(NEXSTAR) — A 99-day lockout in Major League Baseball is about to come to an end and a 162-game regular season will happen, according to the league.
The union’s executive board approved the agreement in a 26-12 vote, pending ratification by all players, a person familiar with the balloting said, speaking to the Associated Press on condition of anonymity because no announcement was authorized.
Following Thursday’s agreement, the MLB says the 2022 season is on track with opening day set for April 7.
According to the MLB, the collective bargaining agreement must still be ratified by both the players and management before it becomes official. Following this, Spring Training camps can begin, likely on Sunday.
Players will have about 28 days of training rather than the usual 42 for pitchers and catchers.
Opening day was originally scheduled for March 31, but was canceled as management and players continued discussions. When both sides failed to reach an agreement on Wednesday, opening day was postponed until at least April 14.

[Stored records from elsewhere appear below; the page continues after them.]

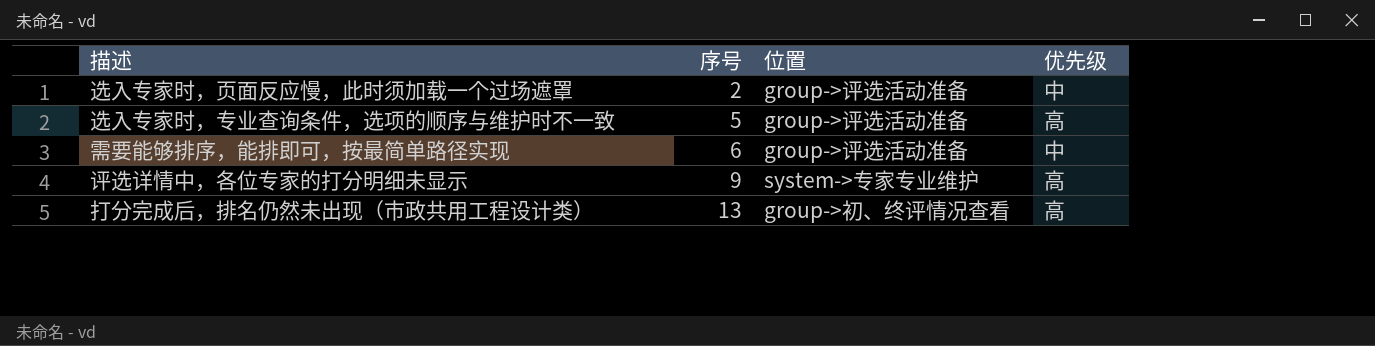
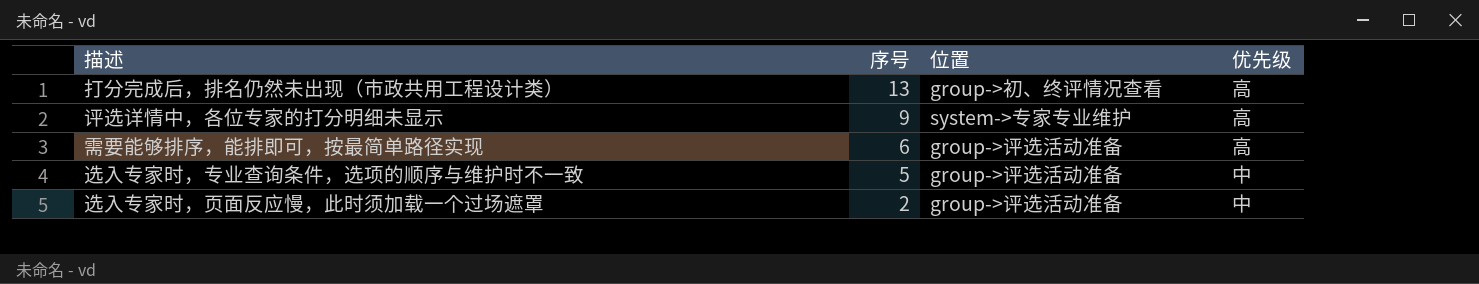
row order: 序号 ascending -> 序号 descending
需要能够排序，能排即可，按最简单路径实现 | 优先级: 中 -> 高
选入专家时，专业查询条件，选项的顺序与维护时不一致 | 优先级: 高 -> 中

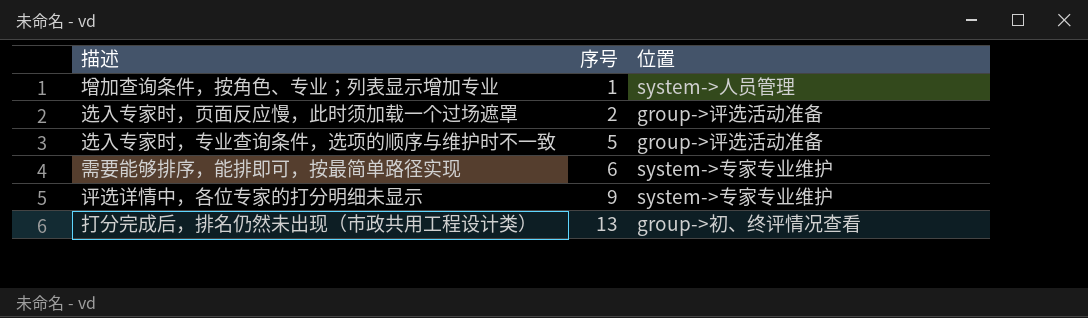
row order: 序号 descending -> 序号 ascending
column 优先级 | position: 4 -> none
row 增加查询条件，按角色、专业；列表显示增加专业: none -> 1 | system->人员管理
需要能够排序，能排即可，按最简单路径实现 | 位置: group->评选活动准备 -> system->专家专业维护

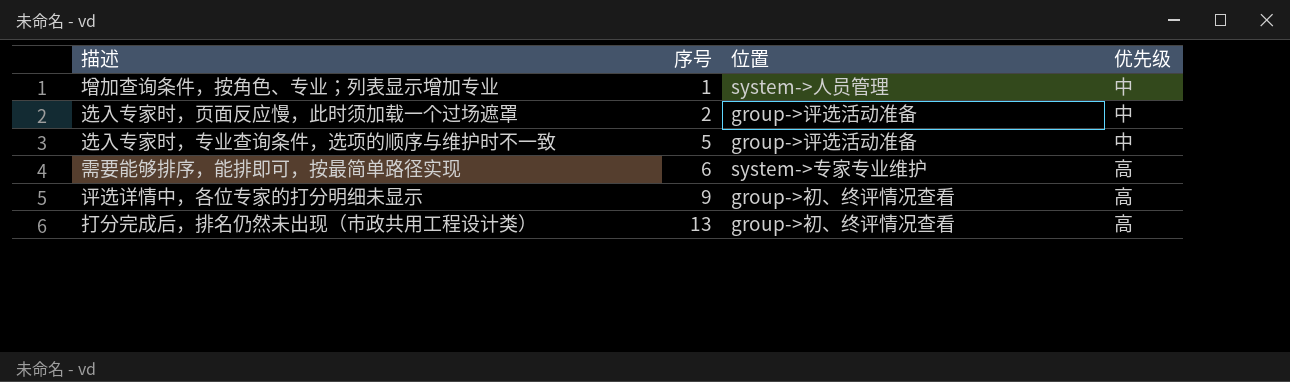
column 优先级 | position: none -> 4
评选详情中，各位专家的打分明细未显示 | 位置: system->专家专业维护 -> group->初、终评情况查看

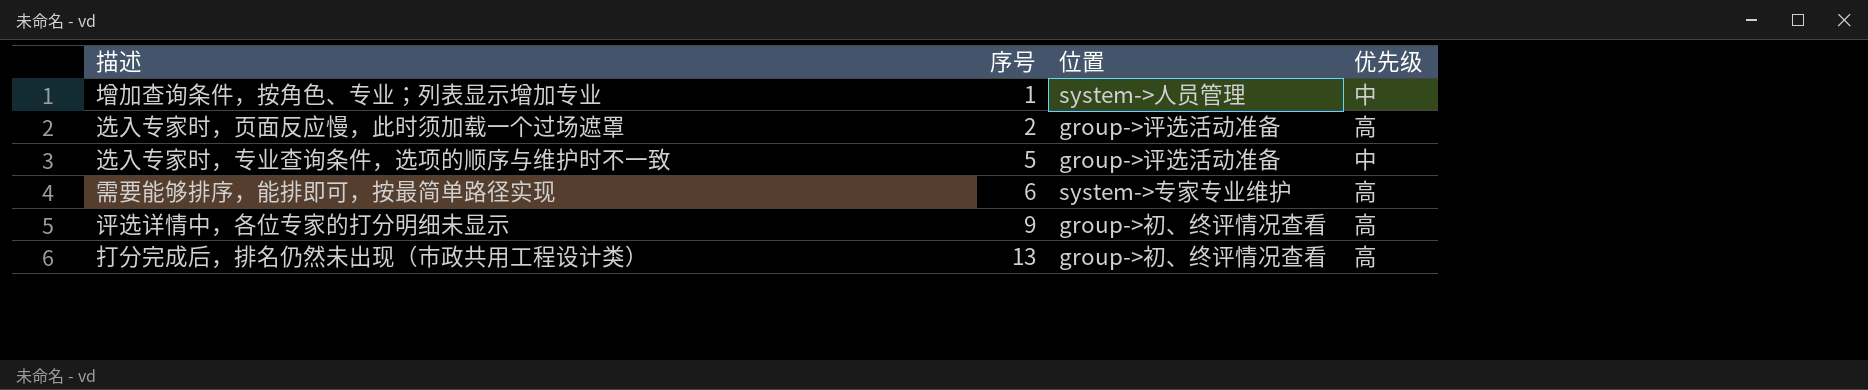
选入专家时，页面反应慢，此时须加载一个过场遮罩 | 优先级: 中 -> 高

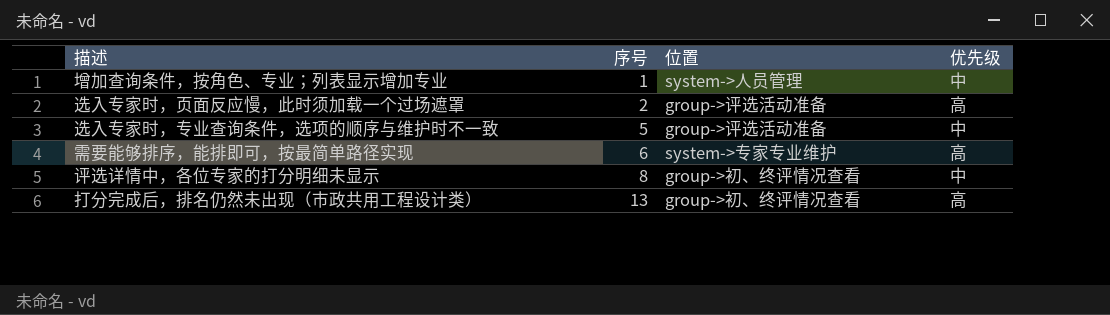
评选详情中，各位专家的打分明细未显示 | 序号: 9 -> 8
评选详情中，各位专家的打分明细未显示 | 优先级: 高 -> 中

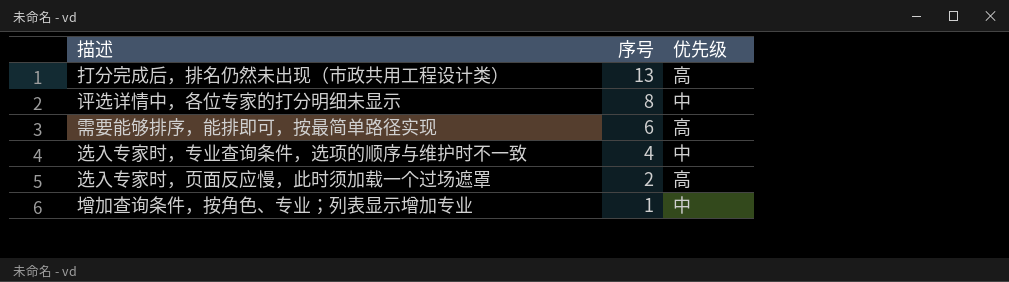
row order: 序号 ascending -> 序号 descending
column 位置 | position: 3 -> none
选入专家时，专业查询条件，选项的顺序与维护时不一致 | 序号: 5 -> 4

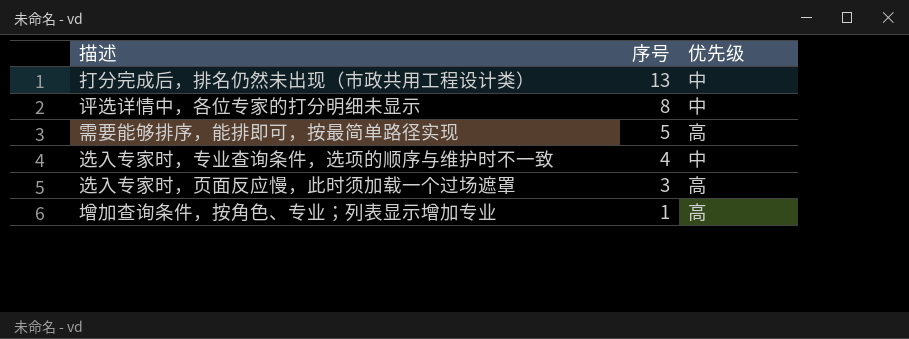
打分完成后，排名仍然未出现（市政共用工程设计类） | 优先级: 高 -> 中
需要能够排序，能排即可，按最简单路径实现 | 序号: 6 -> 5
选入专家时，页面反应慢，此时须加载一个过场遮罩 | 序号: 2 -> 3
增加查询条件，按角色、专业；列表显示增加专业 | 优先级: 中 -> 高

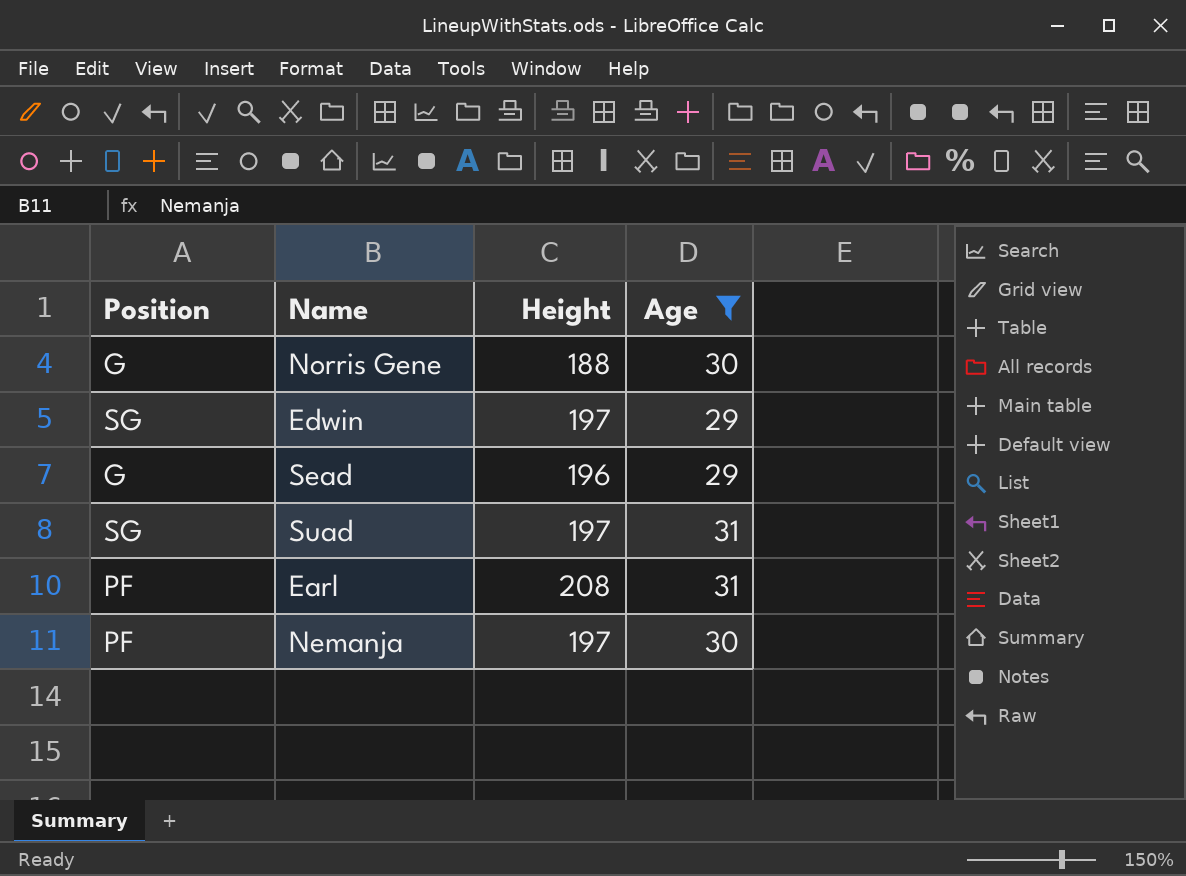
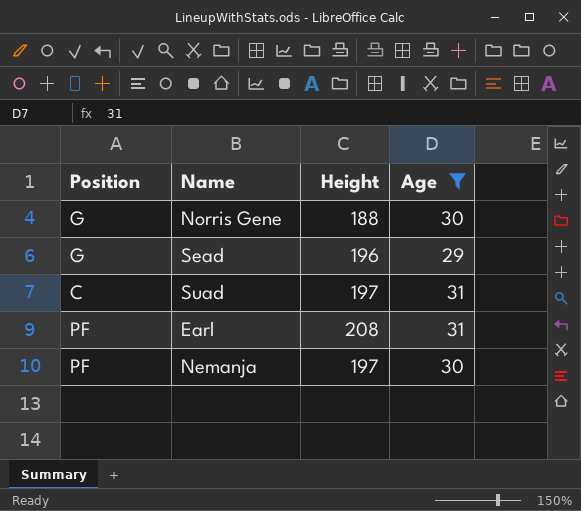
row Edwin: SG | 197 | 29 -> none
Suad | Position: SG -> C

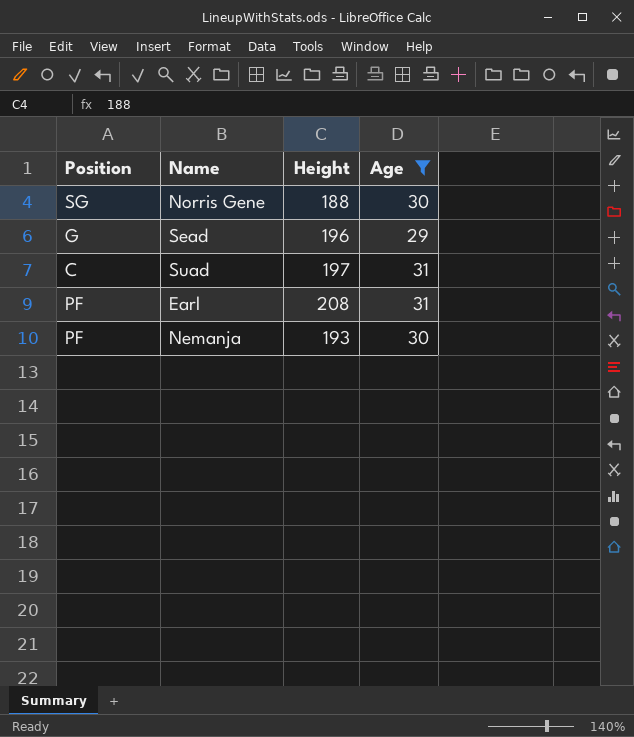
Norris Gene | Position: G -> SG
Nemanja | Height: 197 -> 193

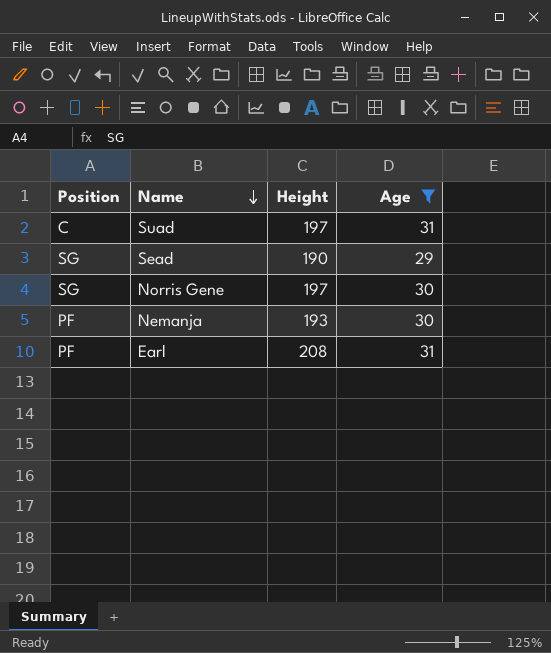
row order: none -> Name descending
Sead | Position: G -> SG
Sead | Height: 196 -> 190
Norris Gene | Height: 188 -> 197

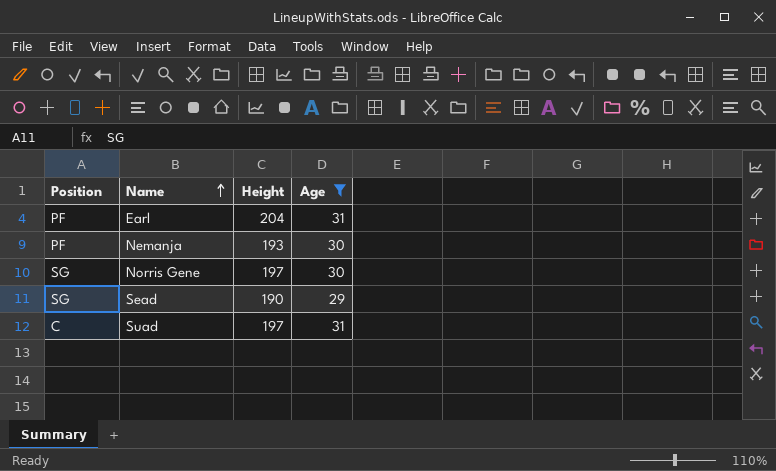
row order: Name descending -> Name ascending
Earl | Height: 208 -> 204

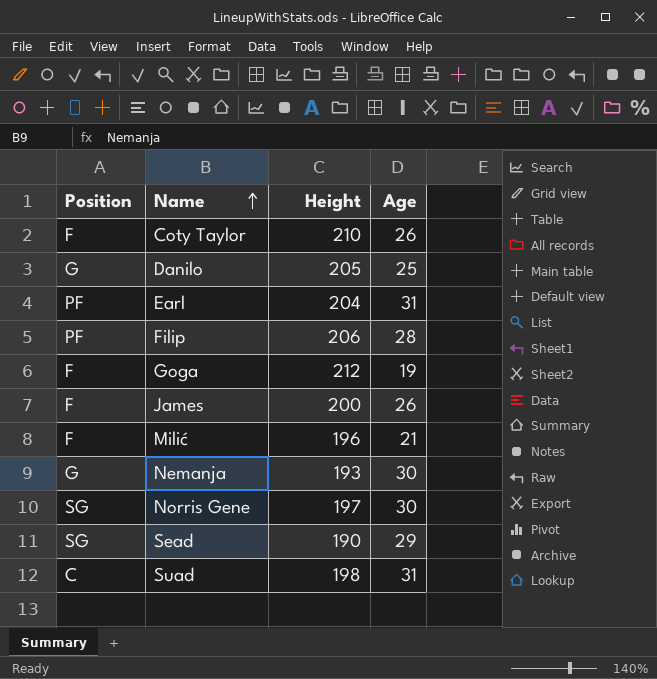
filter: Age >= 29 -> none
Nemanja | Position: PF -> G
Suad | Height: 197 -> 198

The league will pick up the existing schedule of games for opening day rather than build a new one, according to CBS Sports. This means the eight games already scheduled for April 7 are the only ones that’ll be playing that day. Teams who aren’t scheduled to play that day will start with a new series on April 8.
In addition to opening day happening in early April, the deal reached allows for a full 162-game season to be played. The season will be extended three days, according to USA TODAY Sports columnist Bob Nightengale.
Four series that were previously canceled will be rescheduled as nine-inning doubleheaders, the MLB says.
The 184 games canceled by Commissioner Rob Manfred were instead postponed, with the regular season extended by three days to Oct. 5. Approximately three games per team will be made up as part of doubleheaders.
In addition to Spring Training finally getting underway, the deal will also set off a rapid-fire round of free agency. Carlos Correa, Freddie Freeman and Kris Bryant are among 139 big leaguers still without a team, including some who might benefit from the adoption of a universal designated hitter.
The Associated Press contributed to this report.